*** Opening of TASK INPUT ***
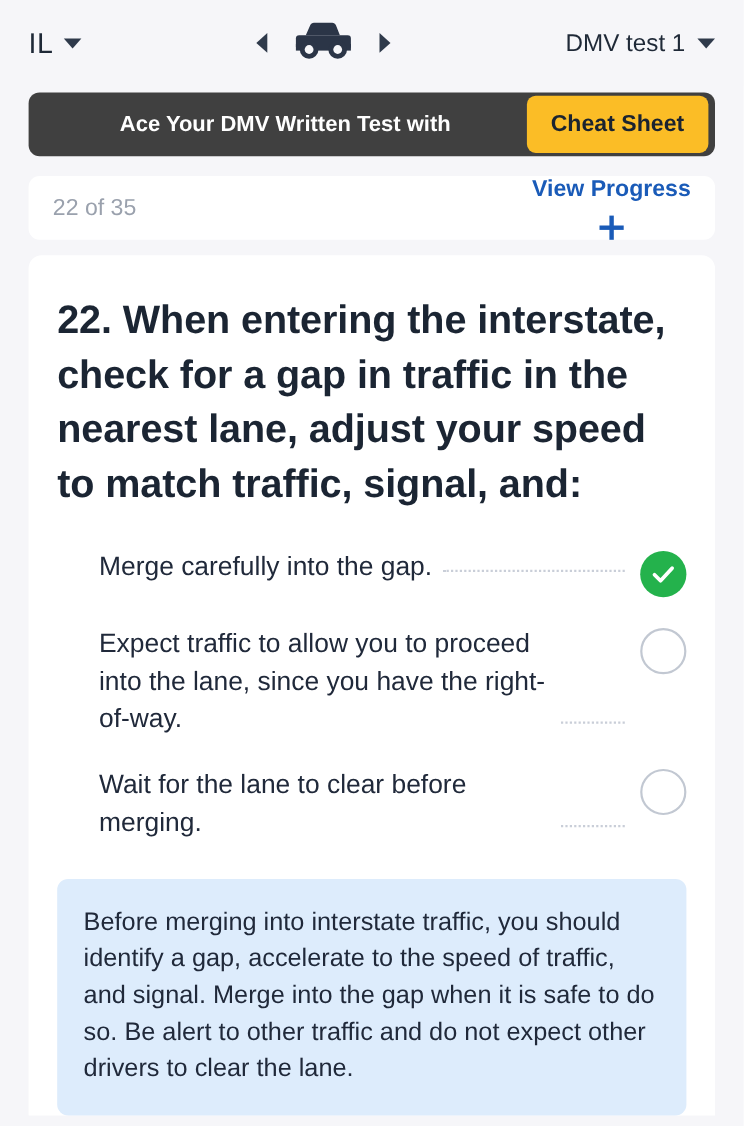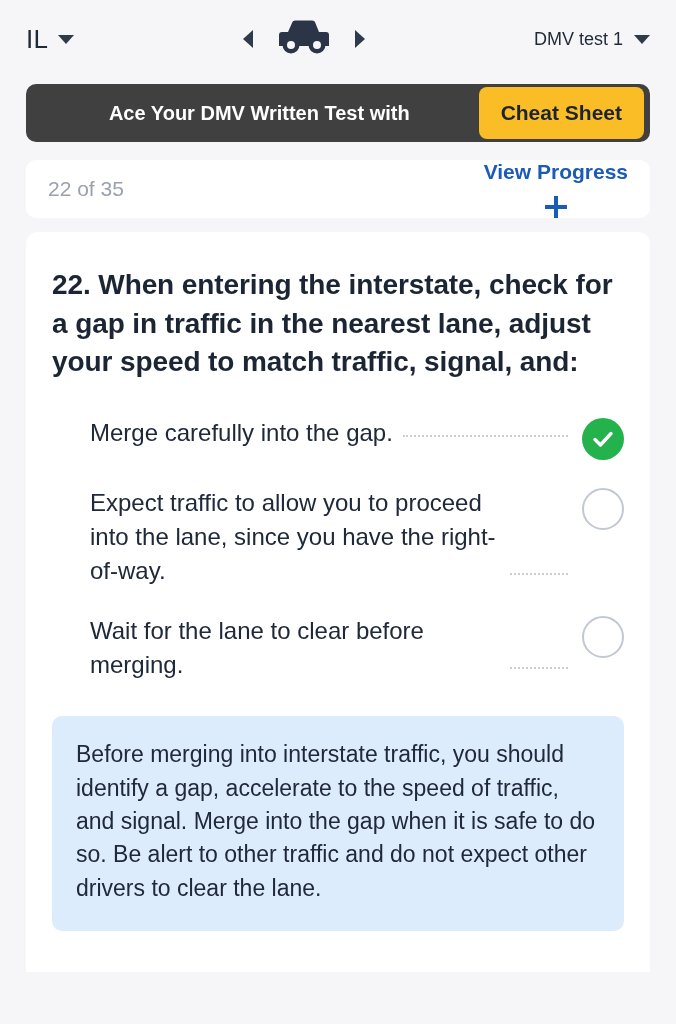--- a/index.html
+++ b/index.html
@@ -69,21 +69,21 @@
   .car-icon { display: block; }
 
   .test-select {
     display: flex;
     align-items: center;
     gap: 11px;
     cursor: pointer;
     flex: 0 0 auto;
   }
   .test-label {
-    font-size: 18px;
+    font-size: 22px;
     color: #1f2937;
   }
 
   
   .banner {
     margin: 6px 26px 0 26px;
     height: 58px;
     background: #404040;
     border-radius: 10px;
     display: flex;
@@ -159,21 +159,21 @@
   
   .card {
     margin: 14px 26px 0 26px;
     background: #ffffff;
     border-radius: 12px 12px 0 0;
     padding: 34px 0 0 0;
     min-height: 740px;
   }
 
   .question {
-    font-size: 28px;
+    font-size: 36px;
     font-weight: bold;
     line-height: 1.38;
     color: #1b2533;
     padding: 0 26px 0 26px;
     letter-spacing: -0.1px;
   }
 
   
   .answers {
     margin-top: 34px;

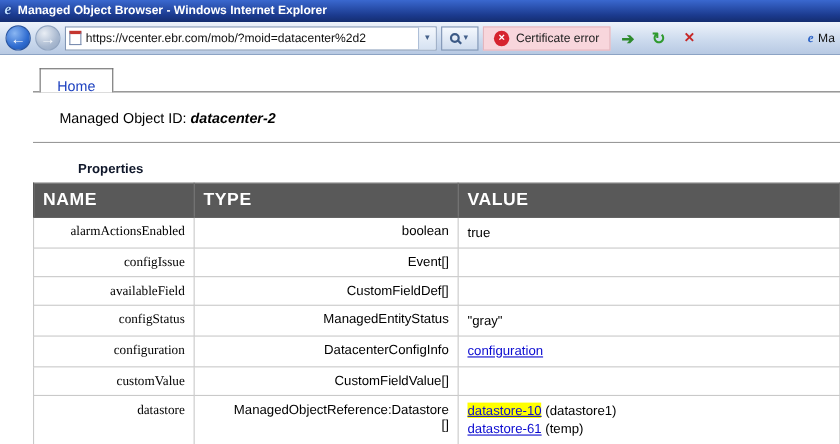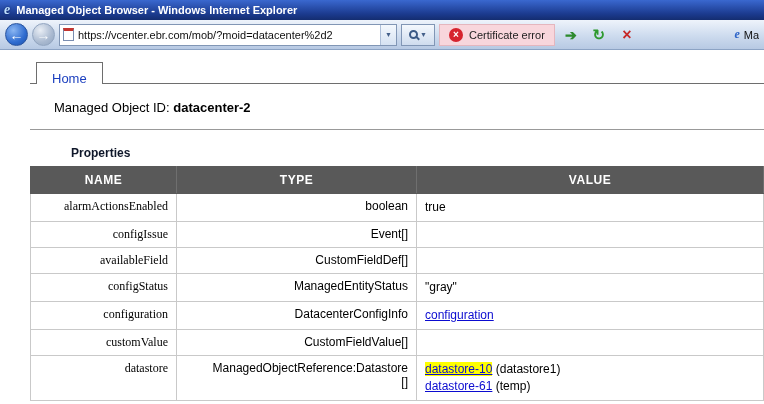--- a/index.html
+++ b/index.html
@@ -57,27 +57,27 @@
   .content { padding-top:12px; }
   .tabrow { margin-left:30px; height:21px; position:relative; z-index:2; }
   .tab-home { display:inline-block; border:1px solid #6e6e6e; border-bottom:none;
     padding:8px 15px 2px; font-size:13px; color:#1b3fbf; background:#fff;
     margin-left:6px; height:22px; cursor:pointer; }
   .header-box { border-top:1px solid #6e6e6e; border-bottom:1px solid #999;
     margin-left:30px; padding:10px 0 14px 10px; position:relative; z-index:1; }
   .h1 { font-size:16px; color:#000; }
   .h1 b { font-weight:bold; }
   .h2 { font-size:13px; margin-left:14px; margin-top:6px; }
-  .h2 b { font-weight:bold; }
+  .h2 b { font-weight:bold;font-style:italic; }
 
   .props-label { margin:16px 0 6px 30px; font-weight:bold; font-size:12px; color:#0f172a;padding-left:41px; }
 
   table.props { border-collapse:collapse; width:734px; margin-left:30px; font-size:12px; }
-  table.props th { background:#595959; color:#fff; font-size:12px; font-weight:bold;
-    text-align:center; padding:6px 8px; letter-spacing:0.5px; border:1px solid #595959;
+  table.props th { background:#595959; color:#fff; font-size:16px; font-weight:bold;
+    text-align:left; padding:6px 8px; letter-spacing:0.5px; border:1px solid #595959;
     border-right:1px solid #6f6f6f; }
   table.props td { border:1px solid #c9c9c9; padding:5px 8px; vertical-align:top; background:#fff; }
   td.col-name { text-align:right; width:146px; color:#000;font-family:Liberation Serif, serif; }
   td.col-type { text-align:right; width:240px; white-space:pre-line; color:#000; }
   td.col-value { text-align:left; }
   td.col-value div { line-height:17px; }
   a.val-link { color:#0b0bd0; text-decoration:underline; cursor:pointer; }
   .hl { background:#ffff00; }
 </style>
 </head>

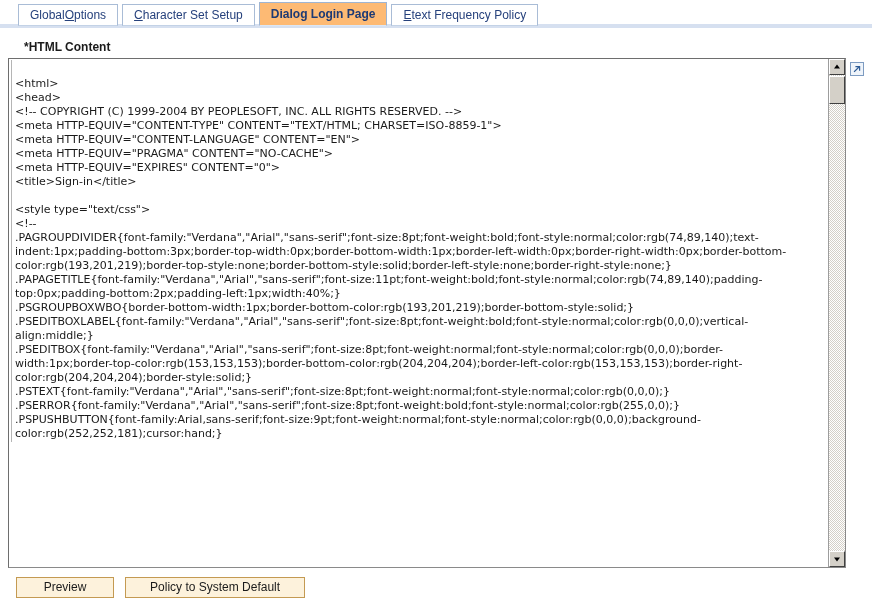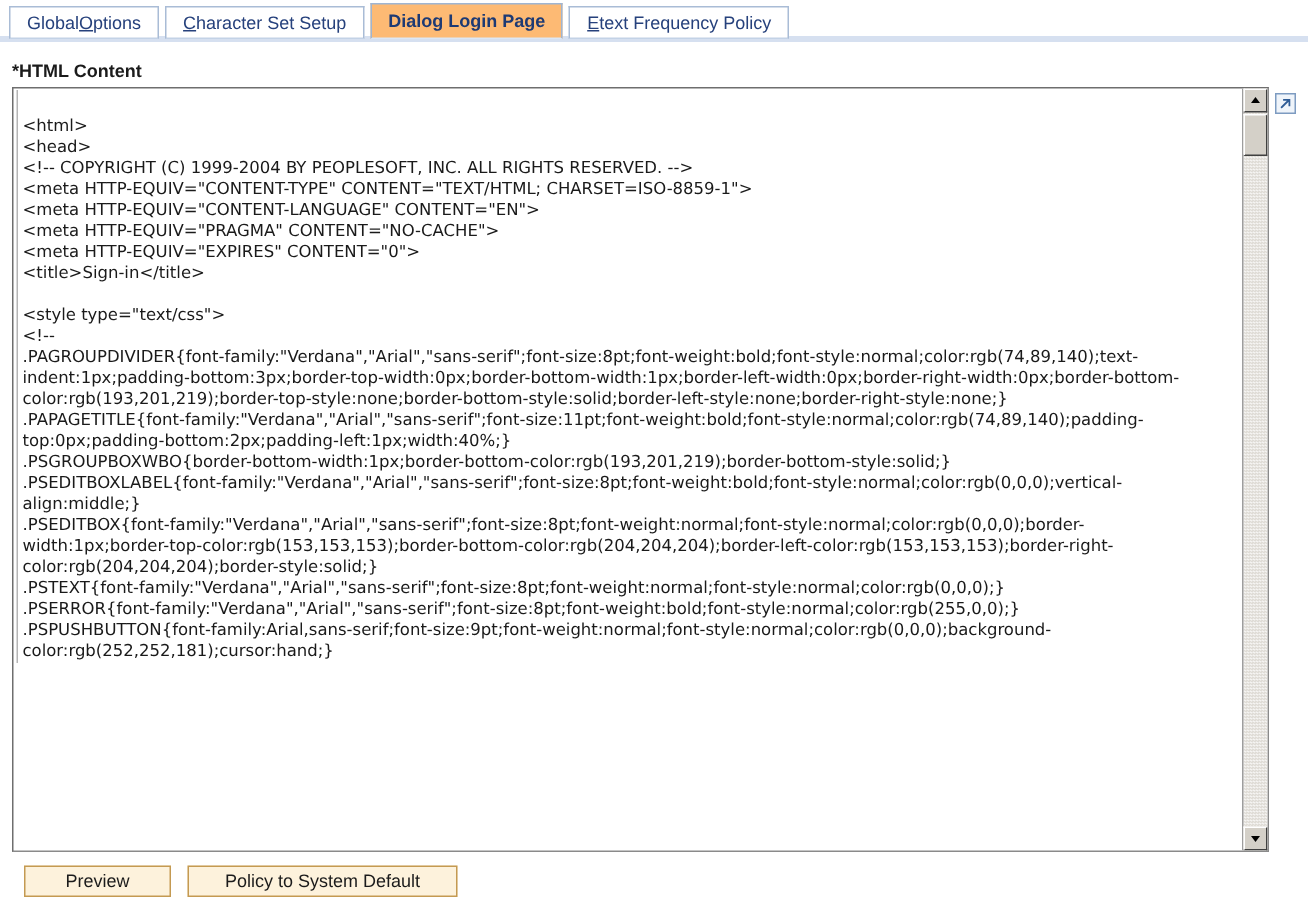--- a/index.html
+++ b/index.html
@@ -14,21 +14,21 @@
     font-size: 11px;
     color: #000000;
     overflow: hidden;
     position: relative;
   }
 
   
   .tabstrip {
     position: relative;
     height: 28px;
-    padding-left: 6px;
+    padding-left: 18px;
     box-sizing: border-box;
   }
   .tabstrip-rule {
     position: absolute;
     left: 0;
     top: 24px;
     width: 872px;
     height: 4px;
     background: #d6e0f0;
   }
@@ -65,21 +65,21 @@
     font-weight: bold;
     color: #1d3a74;
     height: 24px;
   }
   .tab .accel {
     text-decoration: underline;
   }
 
   
   .field-label {
-    margin: 12px 0 4px 8px;
+    margin: 12px 0 4px 24px;
     font-size: 12px;
     font-weight: bold;
     color: #1b1b1b;
     font-family: "Liberation Sans", sans-serif;
   }
   .field-label .req {
     color: #1b1b1b;
   }
 
   

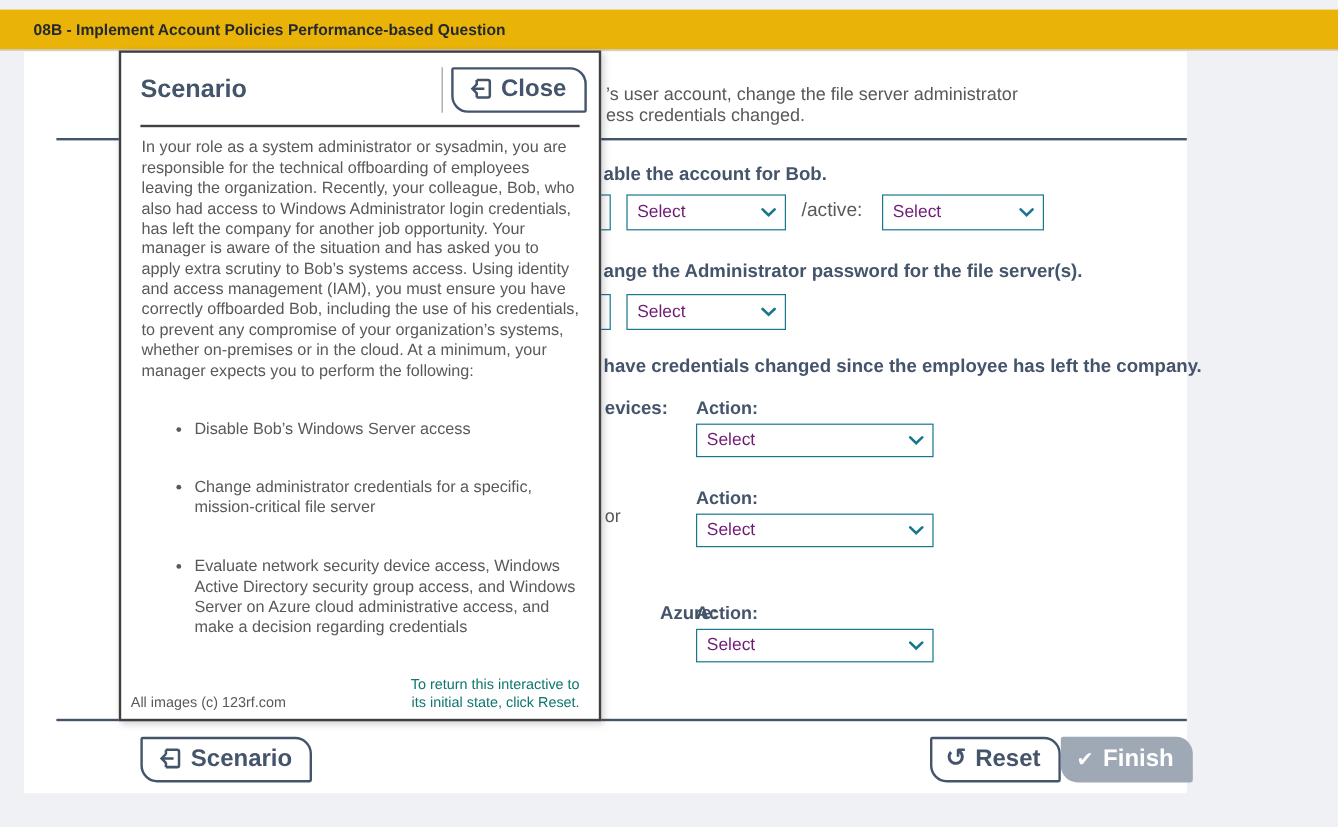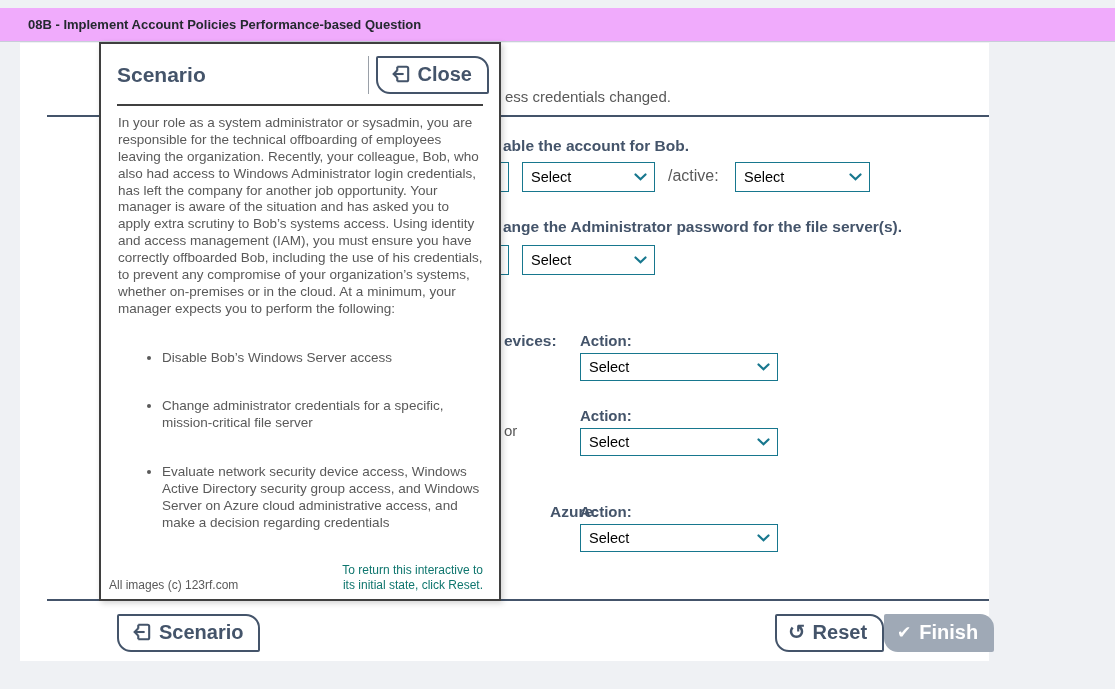--- a/index.html
+++ b/index.html
@@ -1,37 +1,37 @@
 <!DOCTYPE html>
 <html><head>
 <meta charset="utf-8">
 <style>
   html,body{margin:0;padding:0;background:#eff1f4;}
   *{box-sizing:border-box;}
   #app{position:relative;width:1115px;height:689px;background:#eff1f4;overflow:hidden;
        font-family:"Liberation Sans","DejaVu Sans",sans-serif;}
 
   
-  .topbar{position:absolute;left:0;top:8px;width:1115px;height:34px;background:#f0abfc;
+  .topbar{position:absolute;left:0;top:8px;width:1115px;height:34px;background:#eab308;
           border-bottom:1px solid #c9cdd9;display:flex;align-items:center;}
   .topbar-title{margin-left:28px;font-size:13px;font-weight:bold;color:#24292f;}
 
   
   .panel{position:absolute;left:20px;top:43px;width:969px;height:618px;background:#ffffff;}
 
   .divider{position:absolute;background:#44546a;height:2px;}
 
   .frag-bold{position:absolute;font-size:15.5px;font-weight:bold;color:#44546a;white-space:nowrap;}
   .frag-reg{position:absolute;font-size:15px;color:#595959;white-space:nowrap;}
   .action-label{position:absolute;font-size:15px;font-weight:bold;color:#44546a;white-space:nowrap;}
 
   
   .dd{position:absolute;background:#ffffff;border:1.5px solid #17778e;display:flex;
       align-items:center;justify-content:space-between;padding:0 7px 0 8px;
-      color:#000000;font-size:14.5px;cursor:pointer;}
+      color:#701a75;font-size:14.5px;cursor:pointer;}
   .dd .chev{flex:0 0 auto;}
 
   .password-text{position:absolute;font-size:16.5px;color:#595959;white-space:nowrap;}
   .active-label{position:absolute;font-size:16px;color:#595959;white-space:nowrap;}
 
   
   .leaf-btn{position:absolute;display:inline-flex;align-items:center;gap:7px;background:#ffffff;
             border:2.5px solid #44546a;border-radius:2px 14px 2px 14px;color:#44546a;
             font-family:inherit;font-size:20px;font-weight:600;padding:3px 15px 5px 11px;
             height:38px;cursor:pointer;}
@@ -62,20 +62,21 @@
 <body>
 
 <div id="app">
 
   <div class="topbar">
     <span class="topbar-title">08B - Implement Account Policies Performance-based Question</span>
   </div>
 
   <div class="panel"></div>
 
+  <span class="frag-reg" style="left:505px;top:70px;">’s user account, change the file server administrator</span>
   <span class="frag-reg" style="left:505px;top:88px;">ess credentials changed.</span>
 
   <div class="divider" style="left:47px;top:115px;width:942px;"></div>
 
   <span class="frag-bold" style="left:503px;top:137px;">able the account for Bob.</span>
   <div class="dd" style="left:452px;top:162px;width:57px;height:30px;">
     <span></span>
     <svg class="chev" width="13" height="8" viewBox="0 0 13 8">
         <path d="M1.5 1.5 L6.5 6.3 L11.5 1.5" fill="none" stroke="#17778e" stroke-width="2.2" stroke-linecap="round"></path>
       </svg>
@@ -101,20 +102,21 @@
         <path d="M1.5 1.5 L6.5 6.3 L11.5 1.5" fill="none" stroke="#17778e" stroke-width="2.2" stroke-linecap="round"></path>
       </svg>
   </div>
   <div class="dd" style="left:522px;top:245px;width:133px;height:30px;">
     <span>Select</span>
     <svg class="chev" width="13" height="8" viewBox="0 0 13 8">
         <path d="M1.5 1.5 L6.5 6.3 L11.5 1.5" fill="none" stroke="#17778e" stroke-width="2.2" stroke-linecap="round"></path>
       </svg>
   </div>
 
+  <span class="frag-bold" style="left:503px;top:297px;">have credentials changed since the employee has left the company.</span>
 
   <span class="frag-bold" style="left:504px;top:332px;">evices:</span>
   <span class="action-label" style="left:580px;top:332px;">Action:</span>
   <div class="dd" style="left:580px;top:353px;width:198px;height:28px;">
     <span>Select</span>
     <svg class="chev" width="13" height="8" viewBox="0 0 13 8">
         <path d="M1.5 1.5 L6.5 6.3 L11.5 1.5" fill="none" stroke="#17778e" stroke-width="2.2" stroke-linecap="round"></path>
       </svg>
   </div>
*** Close of TASK INPUT ***
### [PROBLEM REQUIREMENTS]
Report the number of lines in the entries above that include the string "credentials". Give nothing but the number.

### [SOLUTION BELOW]
2